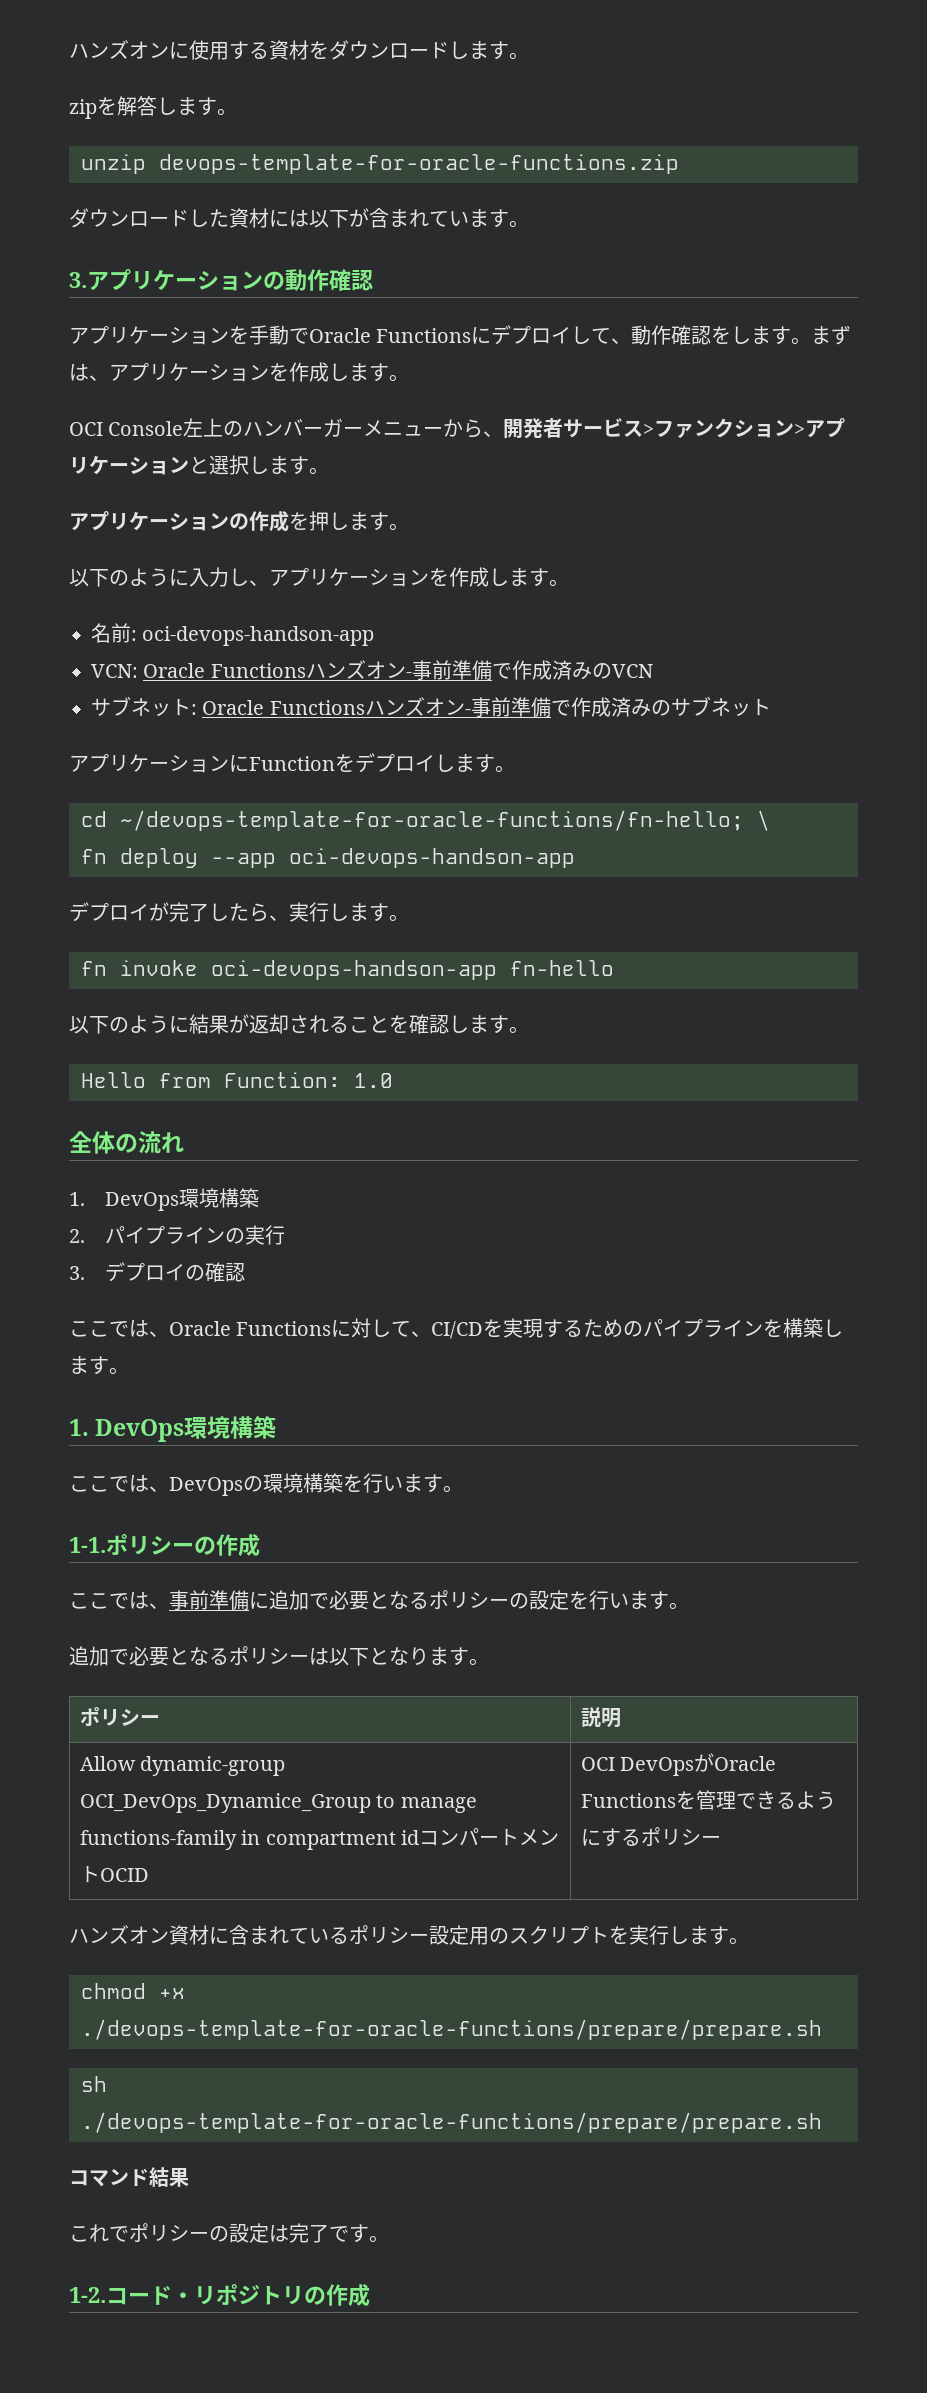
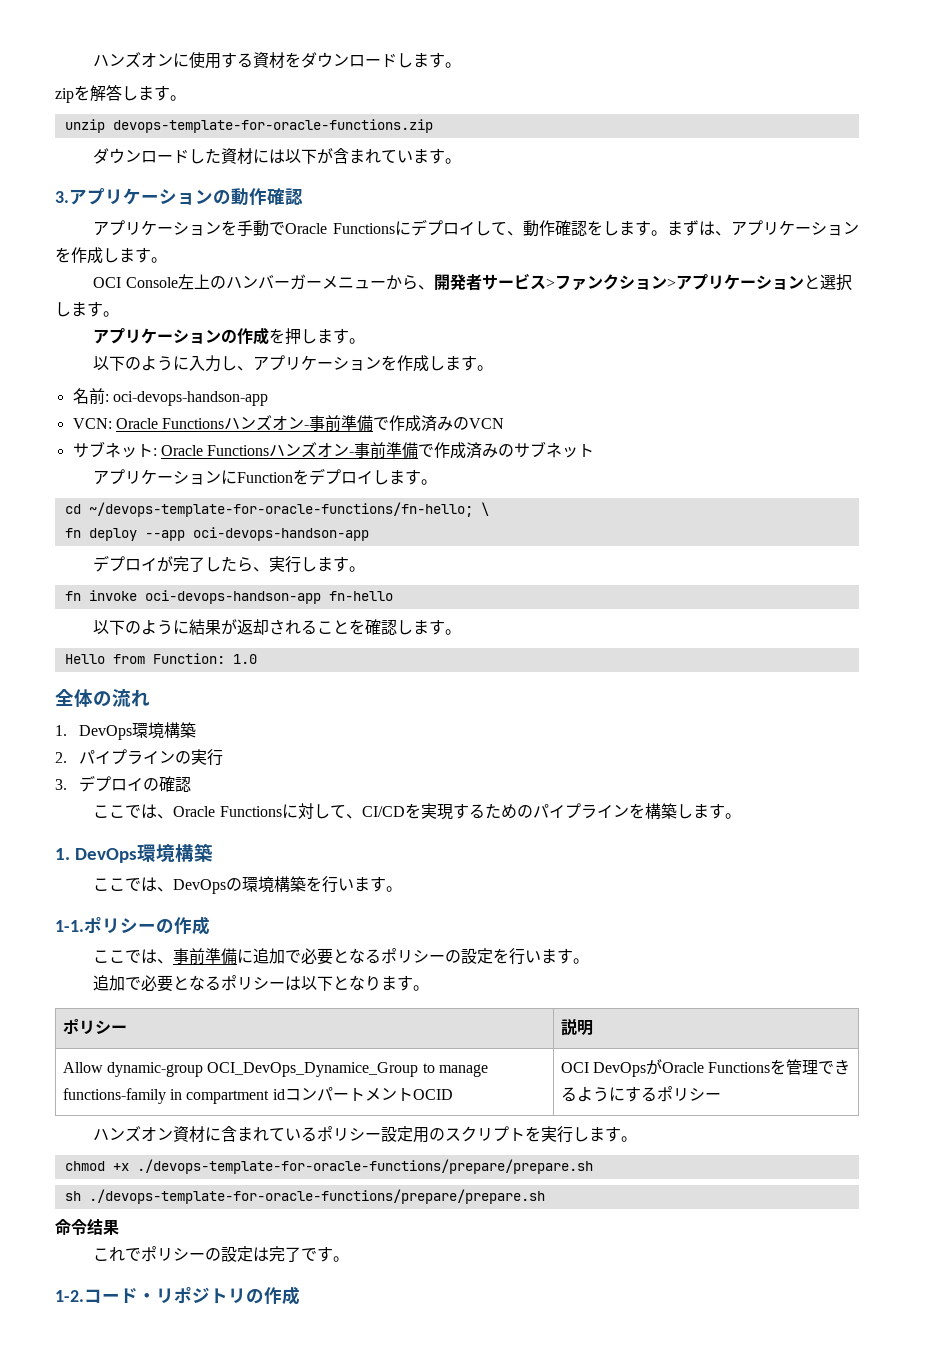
[69,2167,169,2187] コマンド結 -> [55,1219,103,1235] 命令结

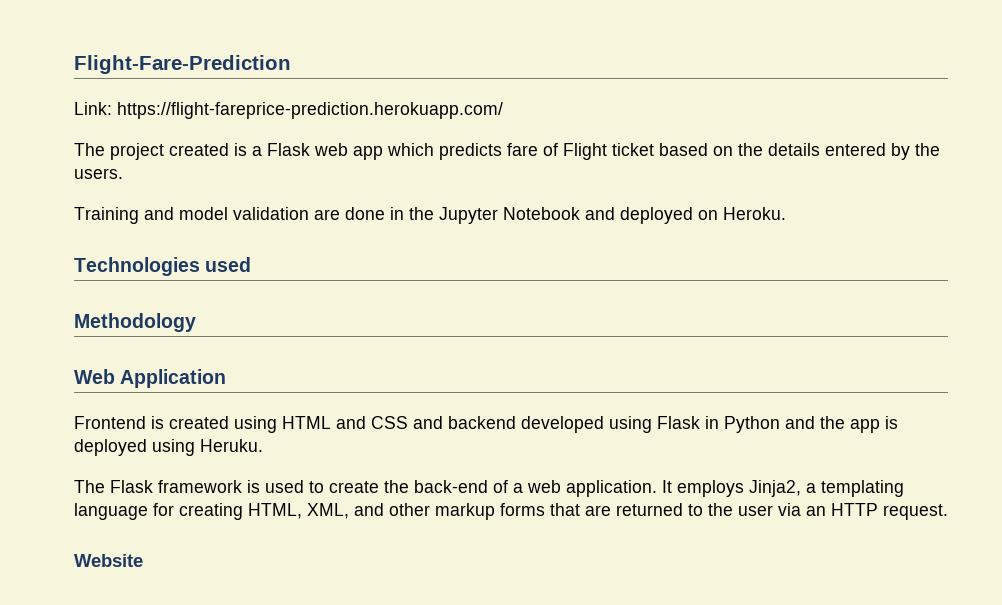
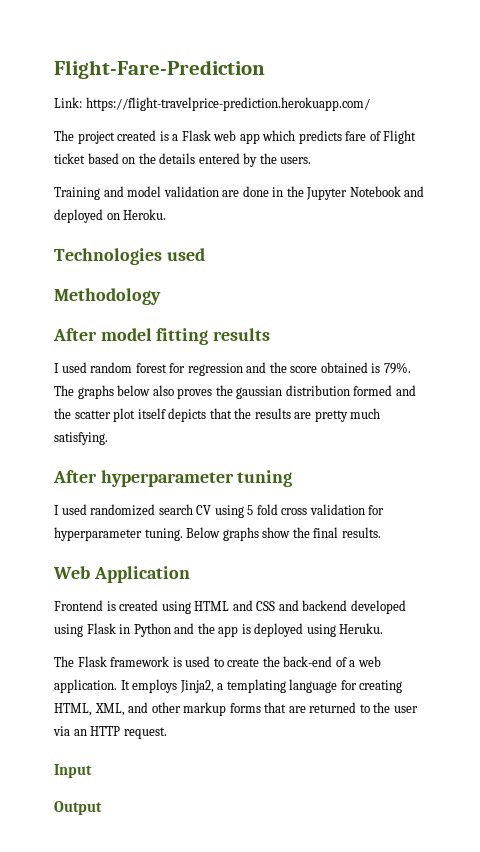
[117,102,503,119] https://flight-fareprice-prediction.herokuapp.com/ -> [85,97,370,111] https://flight-travelprice-prediction.herokuapp.com/
(196, 322) none -> [53,328,271,345] [54,362,411,376] [54,385,416,399] [54,408,381,422] [54,432,108,445] [53,470,293,487] [54,504,385,518] [54,527,381,541] // After model fitting results // I used random forest for regression and the score obtained is 79%. The graphs below also proves the gaussian distribution formed and the scatter plot itself depicts that the results are pretty much satisfying. // After hyperparameter tuning // I used randomized search CV using 5 fold cross validation for hyperparameter tuning. Below graphs show the final results.
[74,554,143,567] Website -> [54,764,92,778] [54,801,102,815] Input // Output

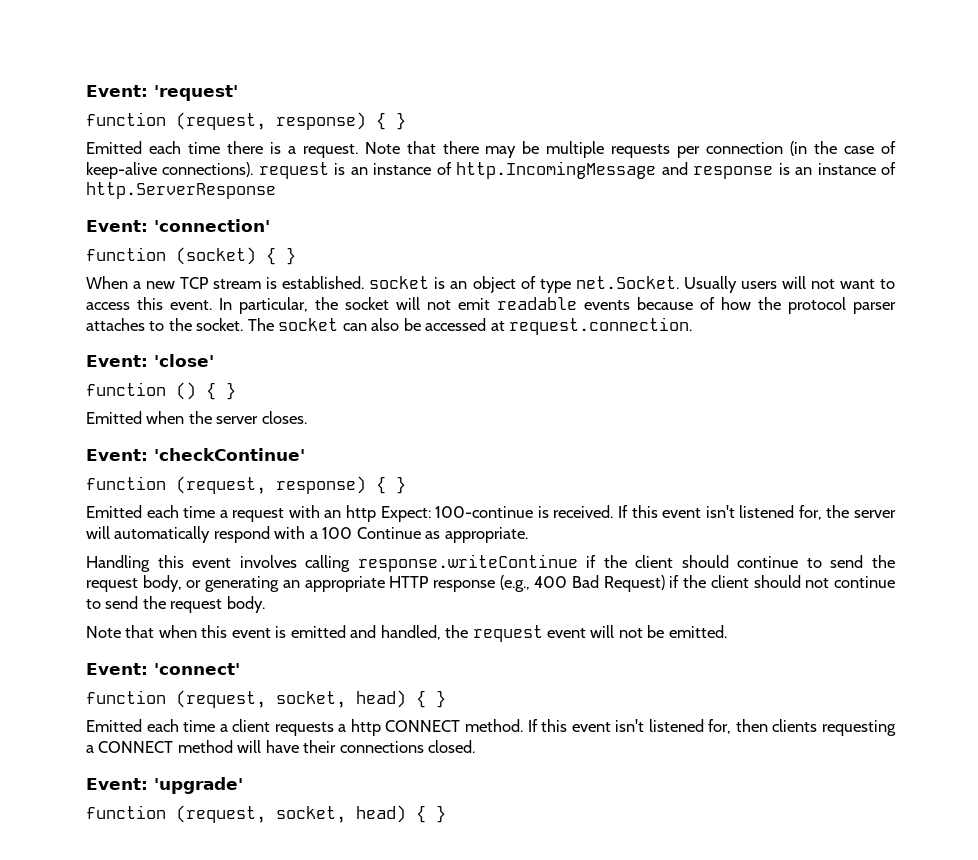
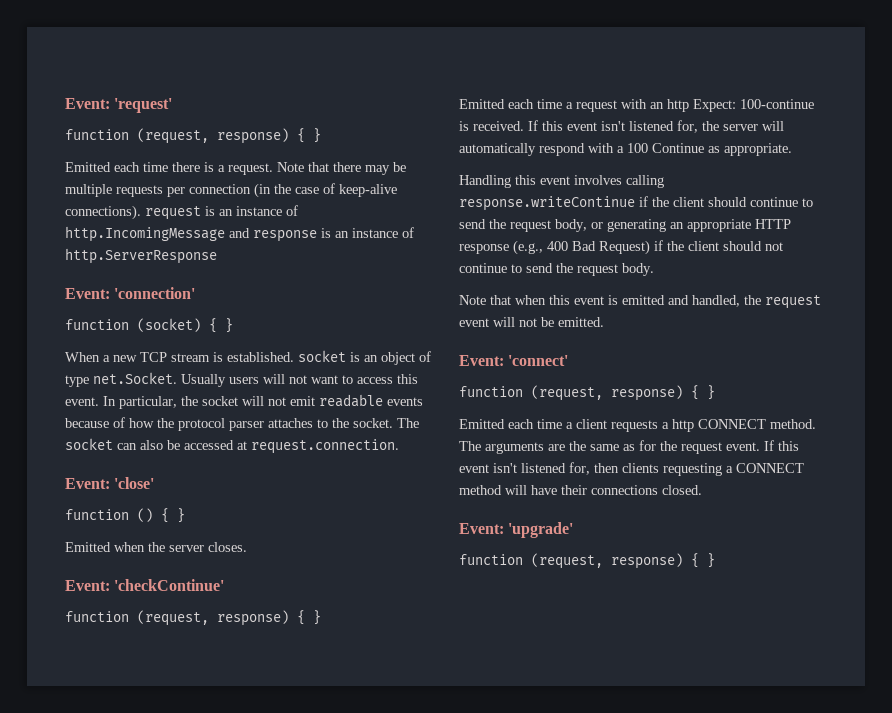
[276,690,406,708] socket, head) -> [611,385,683,401] response)
(523, 725) none -> [459,440,760,454] The arguments are the same as for the request event.
[276,805,406,823] socket, head) -> [611,553,683,569] response)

....................

#### [Task objective]
Only exact copies of the lines from the one containing "(523, 725) none" to the end of the records belong in the answer.

#### [Answer to this problem]
(523, 725) none -> [459,440,760,454] The arguments are the same as for the request event.
[276,805,406,823] socket, head) -> [611,553,683,569] response)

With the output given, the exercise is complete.